Haldorai, A., Ramu, A., & Murugan, S. (2019). Machine Learning and Big Data for Smart Generation. In Computing and Communication Systems in Urban Development (pp. 185-203). Springer, Cham.
Khosravi, H., Sadiq, S., & Gasevic, D. (2020, February). Development and adoption of an adaptive learning system: Reflections and lessons learned. In Proceedings of the 51st ACM Technical Symposium on Computer Science Education (pp. 58-64).
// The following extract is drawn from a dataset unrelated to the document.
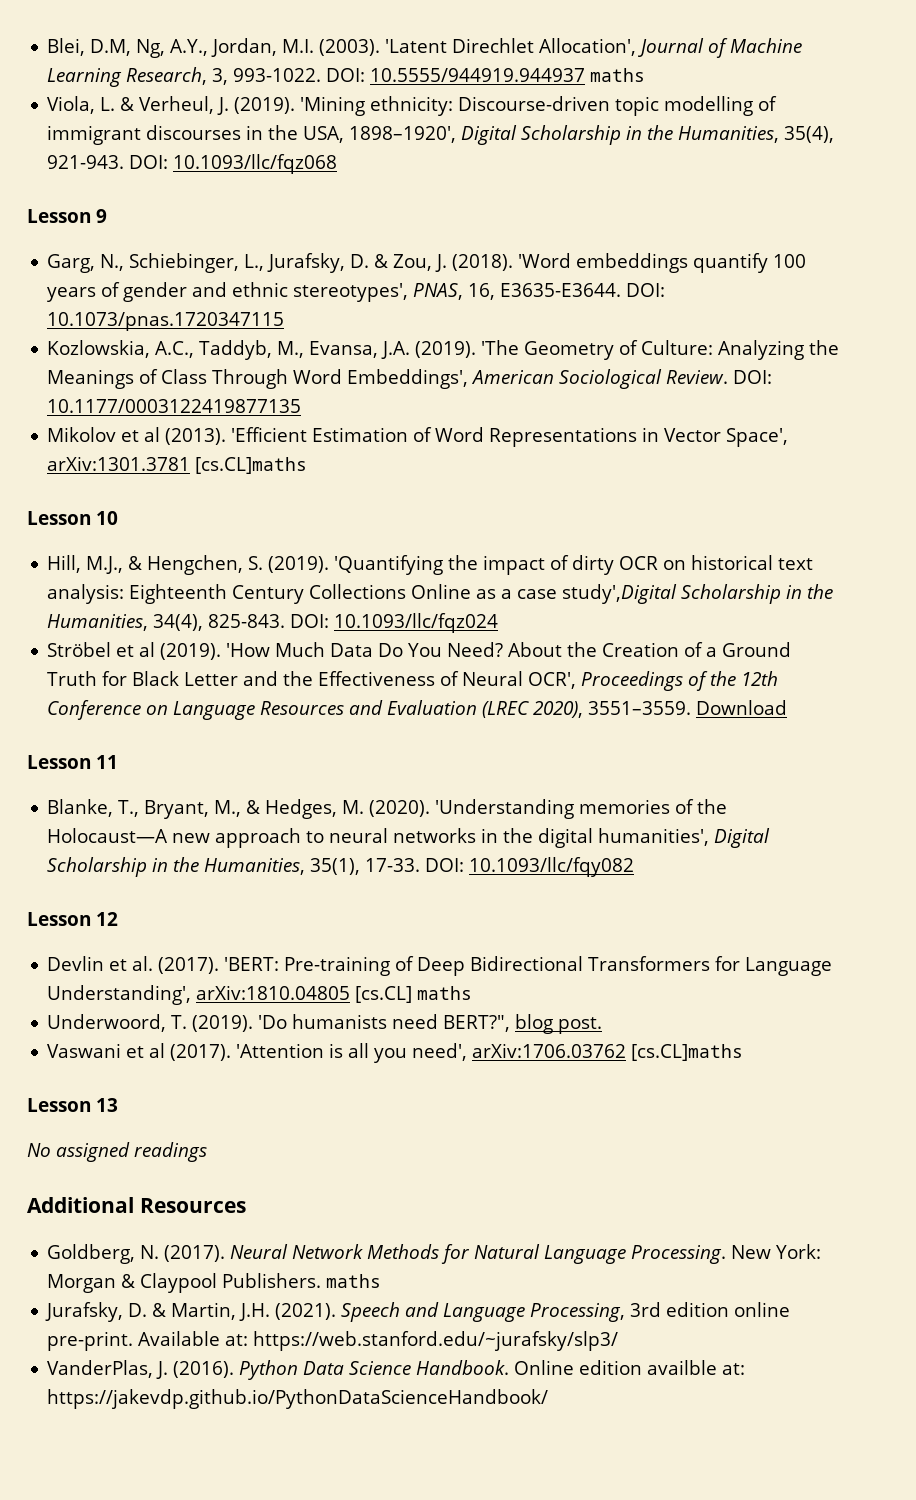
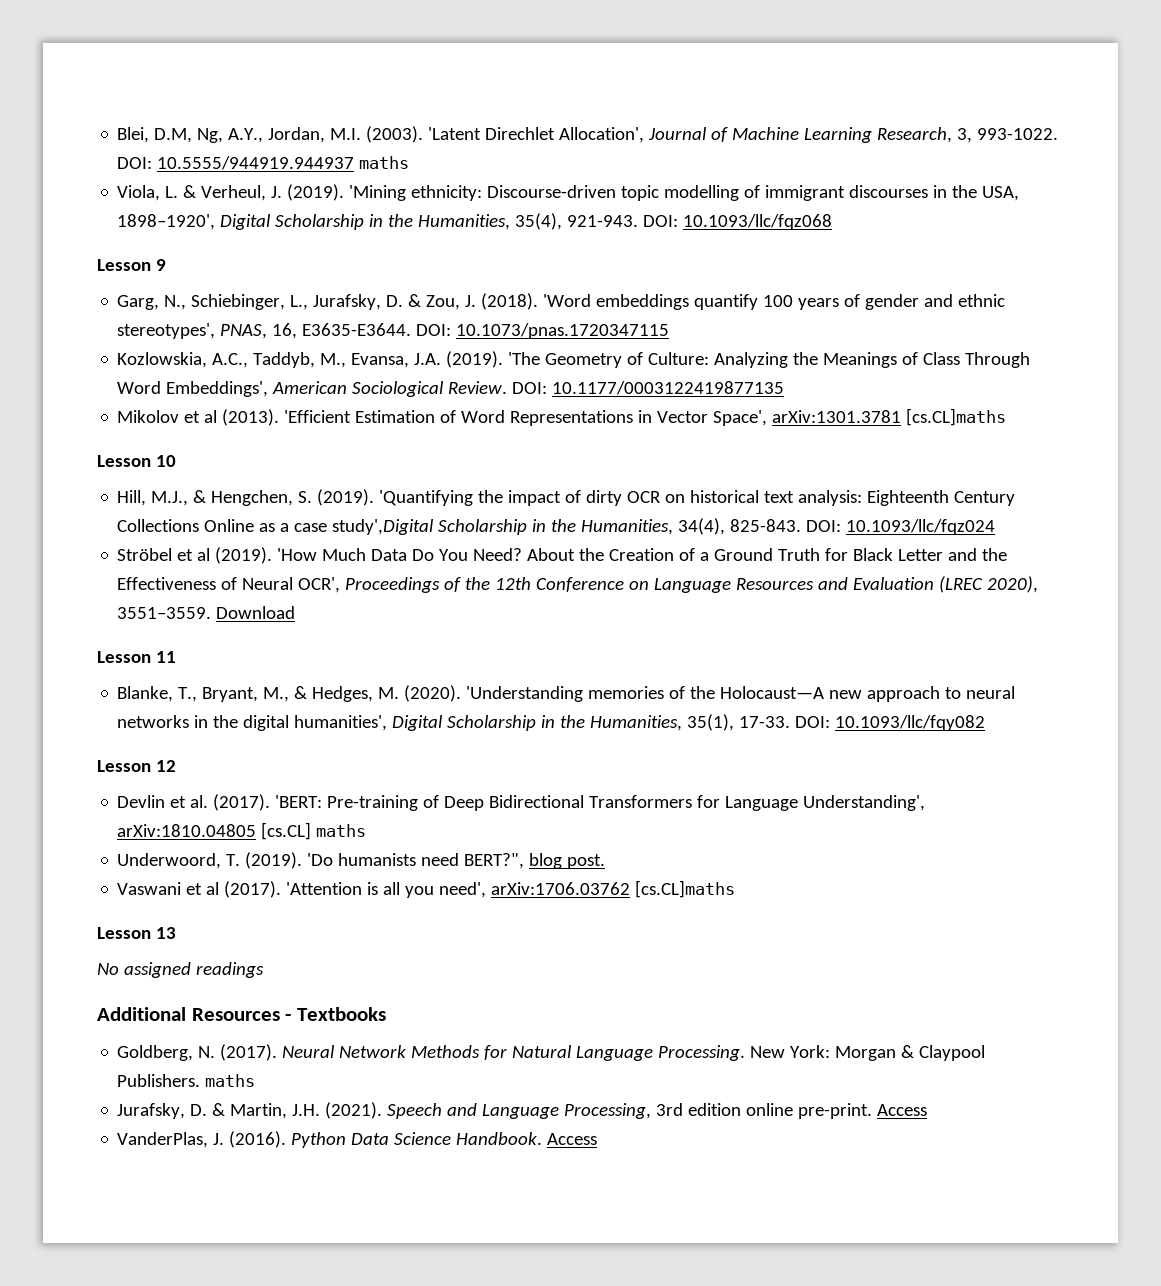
(246, 1205) none -> [285,1007,386,1021] - Textbooks
[138,1331,619,1351] Available at: https://web.stanford.edu/~jurafsky/slp3/ -> [877,1104,928,1116] Access
[514,1360,746,1375] [47,1389,549,1409] Online edition availble at: https://jakevdp.github.io/PythonDataScienceHandbook/ -> [547,1133,598,1145] Access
Marienko, M., Nosenko, Y., Sukhikh, A., Tataurov, V., & Shyshkina, M. (2020). Personalization of learning through adaptive technologies in the context of sustainable development of teachers education. arXiv preprint arXiv:2006.05810.
Rodríguez, S., Palomino, C. G., Chamoso, P., Silveira, R. A., & Corchado, J. M. (2018, August). How to create an adaptive learning environment by means of virtual organizations. In International Workshop on Learning Technology for Education in Cloud (pp. 199-212). Springer, Cham.
Stepanova, G. A., Tashcheva, A. I., Stepanova, O. P., Menshikov, P. V., Kassymova, G. К., Arpentieva, M. R., & Tokar, O. V. (2018). The problem of management and implementation of innovative models of network interaction in inclusive education of persons with disabilities. International journal of education and information technologies. ISSN, 2074-1316.
Vesin, B., Mangaroska, K., & Giannakos, M. (2018). Learning in smart environments: user-centered design and analytics of an adaptive learning system. Smart Learning Environments, 5(1), 24.